A respectable and due measure of column inches has been devoted to Pawel Pawlikowski’s latest film, Ida, but as the director himself has intimated, much of it has concentrated on certain obvious trappings – questions concerning anti-Semitism, Polish identity, Stalinism, and the Holocaust – at the expense of the film’s core affiliation: the detailing of a spiritual crisis; but more specifically, I believe, a crisis represented by some core dyadic pessimism that is crucially equivocal, and by the end of the film still unresolved, a puzzle, the resolution of which, if indeed there is one, residing if anywhere in the sibylline and nuanced musculature of Ida’s face as she makes her return to God in the closing frames. The ambiguity in question is initiated much earlier in the film, when her aunt Wanda disputes the legitimacy of a vow of chastity from someone who has not first tasted what it is that’s being renounced, a sacrificer who does not know what it is she’s sacrificing. The history of Ida, then, is not primarily that of war and intolerance and nations, but one that “divides itself in two: a former time when people felt pulled towards the vibrant nothingness of divinity and now,1 when the nothingness of the world is empty of the divine spirit.”2
While on the road to Piaski, there is the following exchange:
Do you have sinful thoughts sometimes?
About carnal love?
That’s a shame. You should try … Otherwise what sort of sacrifice are these vows of yours.
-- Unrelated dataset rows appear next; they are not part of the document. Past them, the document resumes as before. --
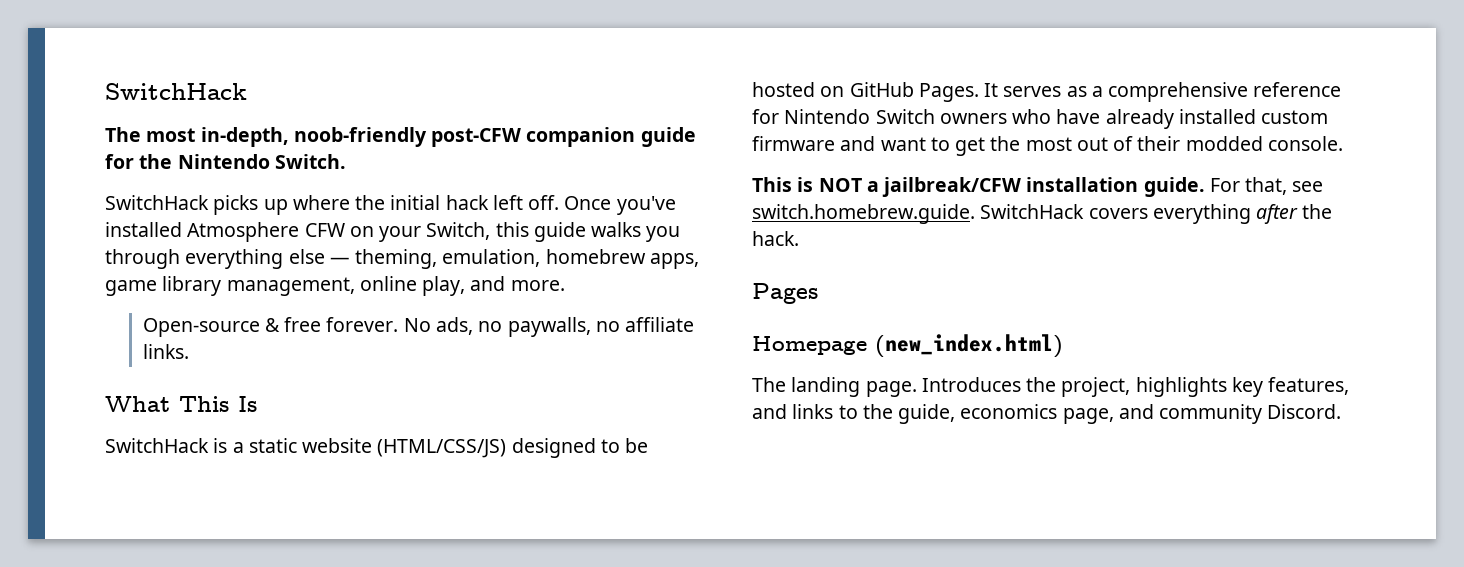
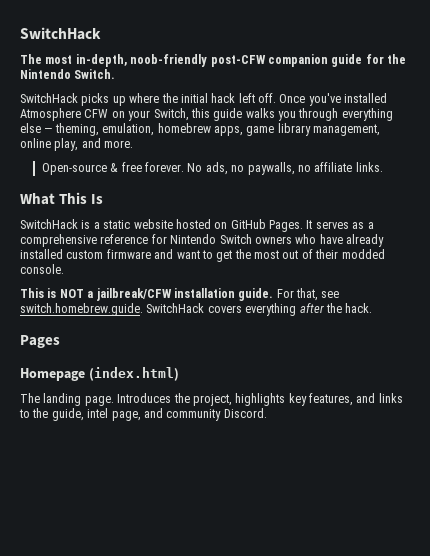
- SwitchHack is a static website (HTML/CSS/JS) designed to be hosted on GitHub Pages.
+ SwitchHack is a static website hosted on GitHub Pages.
- Homepage (new_index.html)
+ Homepage (index.html)
- Introduces the project, highlights key features, and links to the guide, economics page, and community Discord.
+ Introduces the project, highlights key features, and links to the guide, intel page, and community Discord.

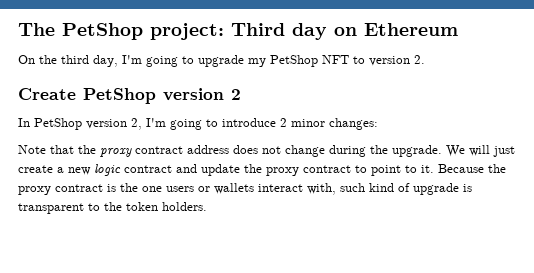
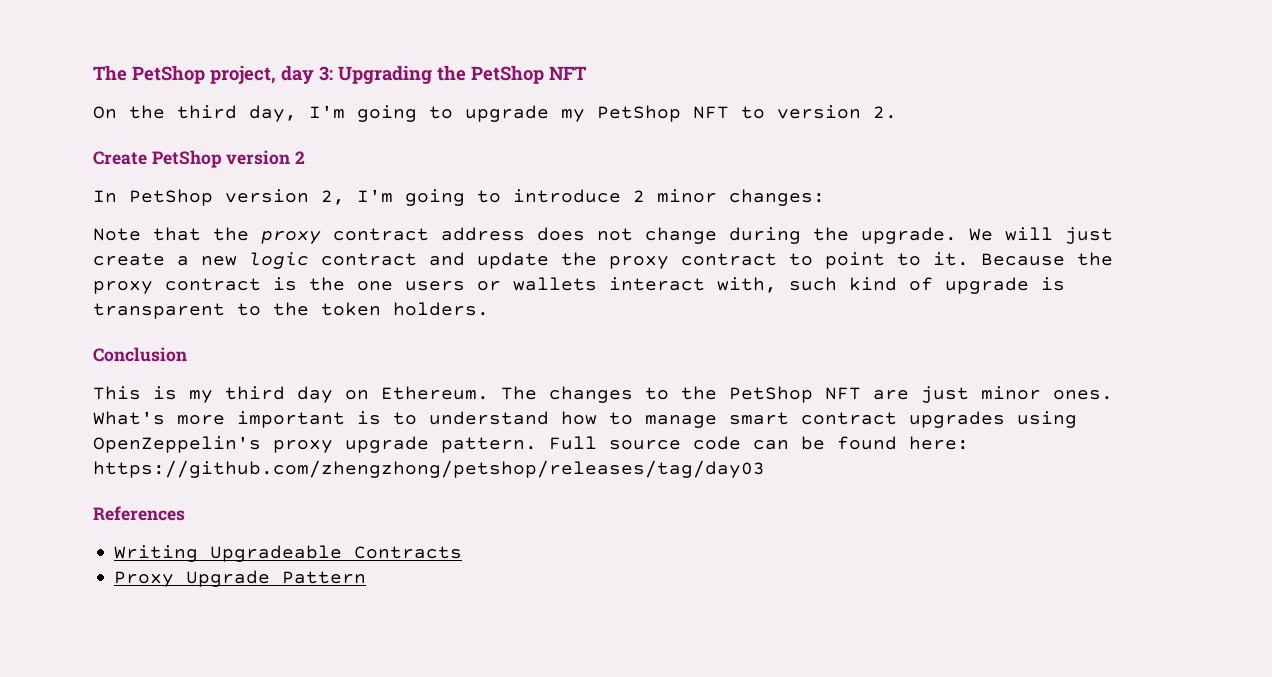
- The PetShop project: Third day on Ethereum
+ The PetShop project, day 3: Upgrading the PetShop NFT
+ Conclusion
+ This is my third day on Ethereum. The changes to the PetShop NFT are just minor ones. What's more important is to understand how to manage smart contract upgrades using OpenZeppelin's proxy upgrade pattern. Full source code can be found here: https://github.com/zhengzhong/petshop/releases/tag/day03
+ References
+ Writing Upgradeable Contracts
+ Proxy Upgrade Pattern

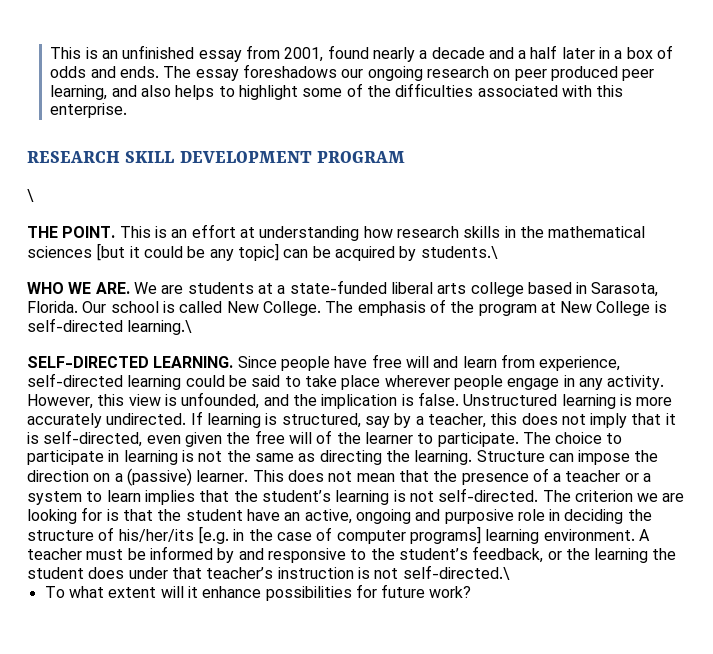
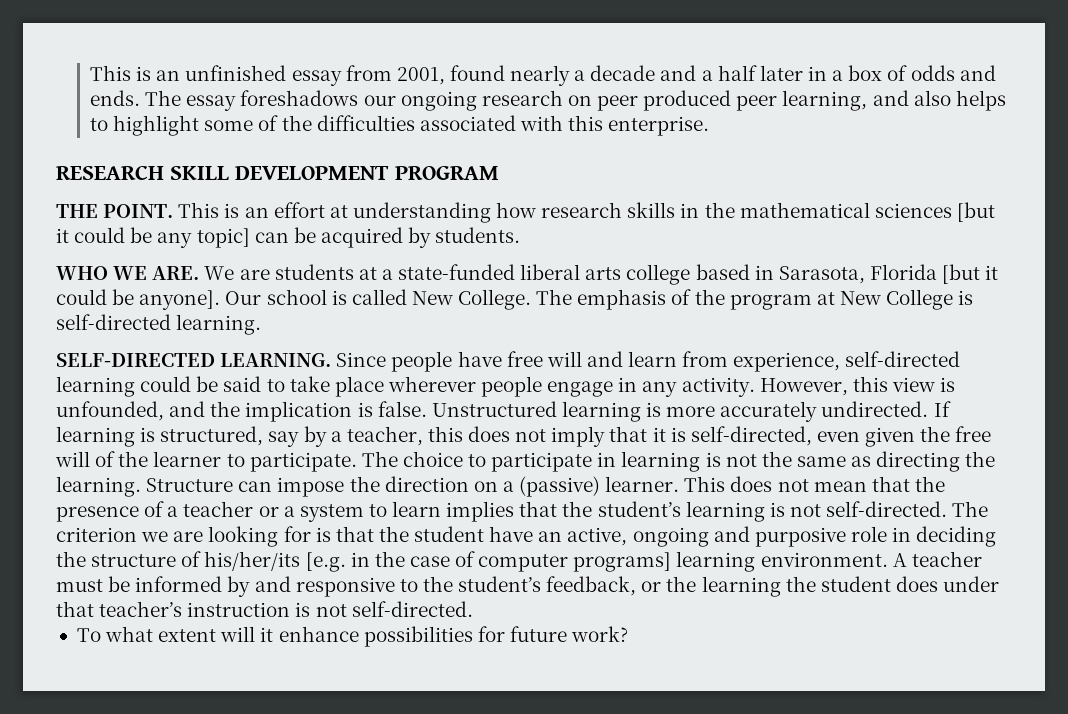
- \
- This is an effort at understanding how research skills in the mathematical sciences [but it could be any topic] can be acquired by students.\
+ This is an effort at understanding how research skills in the mathematical sciences [but it could be any topic] can be acquired by students.
- WHO WE ARE. We are students at a state-funded liberal arts college based in Sarasota, Florida.
+ WHO WE ARE. We are students at a state-funded liberal arts college based in Sarasota, Florida [but it could be anyone].
- The emphasis of the program at New College is self-directed learning.\
+ The emphasis of the program at New College is self-directed learning.
- A teacher must be informed by and responsive to the student’s feedback, or the learning the student does under that teacher’s instruction is not self-directed.\
+ A teacher must be informed by and responsive to the student’s feedback, or the learning the student does under that teacher’s instruction is not self-directed.

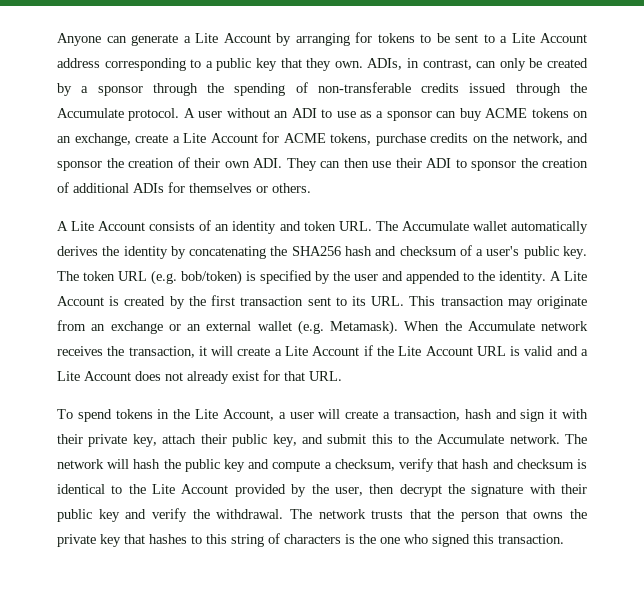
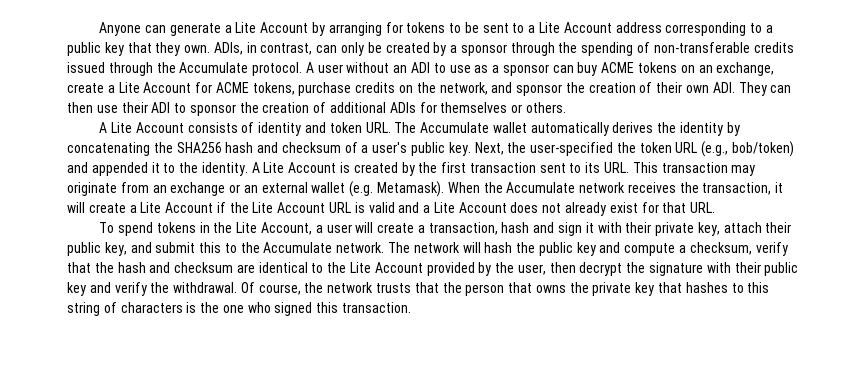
- A Lite Account consists of an identity and token URL. The Accumulate wallet automatically derives the identity by concatenating the SHA256 hash and checksum of a user's public key.
+ A Lite Account consists of identity and token URL. The Accumulate wallet automatically derives the identity by concatenating the SHA256 hash and checksum of a user's public key.
- The token URL (e.g. bob/token) is specified by the user and appended to the identity.
+ Next, the user-specified the token URL (e.g., bob/token) and appended it to the identity.
- The network will hash the public key and compute a checksum, verify that hash and checksum is identical to the Lite Account provided by the user, then decrypt the signature with their public key and verify the withdrawal.
+ The network will hash the public key and compute a checksum, verify that the hash and checksum are identical to the Lite Account provided by the user, then decrypt the signature with their public key and verify the withdrawal.
- The network trusts that the person that owns the private key that hashes to this string of characters is the one who signed this transaction.
+ Of course, the network trusts that the person that owns the private key that hashes to this string of characters is the one who signed this transaction.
Ida smiles and we wonder does she know already how “[s]exual orgasm pales beside the saints’ ecstatic trance.”3 However, any such certainty must be presumed incomplete, for when Ida returns to the convent after her enforced absence, during which time she has discovered her Jewish origins and the details of the murder and the remains of her parents and cousin, she postpones her vows, claiming that she is not yet ready and asking forgiveness for the deficit in her spiritual provision. But minutes later we discover Wanda ready for a different but not unconnected form of commitment, when by means of auto-defenestration, she nonchalantly suicides. In order to take care of her aunt’s affairs and attend her funeral, Ida leaves the convent once again, moving into Wanda’s home for the duration of these events. Early on in her stay at the apartment, Ida, wearing a dress and intoxicated on her aunt’s liquor, entwines herself in a set of net curtains hanging from the same window her aunt had exited, spinning in a haze until dropping to the floor, taking the curtains with her. And so we see that no amount of past can rectify the “anonymous hum of ‘dying’ [when] in all times we all die like the flies that autumn forces indoors, into rooms where they circle blindly in an immobile dizziness, suddenly dotting the walls with their mindless death”4 – even when this mode of death is inverted (Wanda jumping out) and the death itself overtly mindful (Wanda more than cognizant of the sickness of living). With the funeral over, Ida seeks out Lis, a saxophonist she’d befriended in Szydłów during her road trip, returning to the apartment with him, with the express intention we imagine of sampling what those vows might ultimately deny her. As she lies on the bed in some kind of postcoital trance (“not thinking”), they discuss in the sparsest terms what a future together might involve:
We’re off to Gdańsk to do some gigs. Wanna come? Ever been to the seaside?
I haven’t been anywhere.
Come along, then… You’ll listen to us play, we’ll walk on the beach.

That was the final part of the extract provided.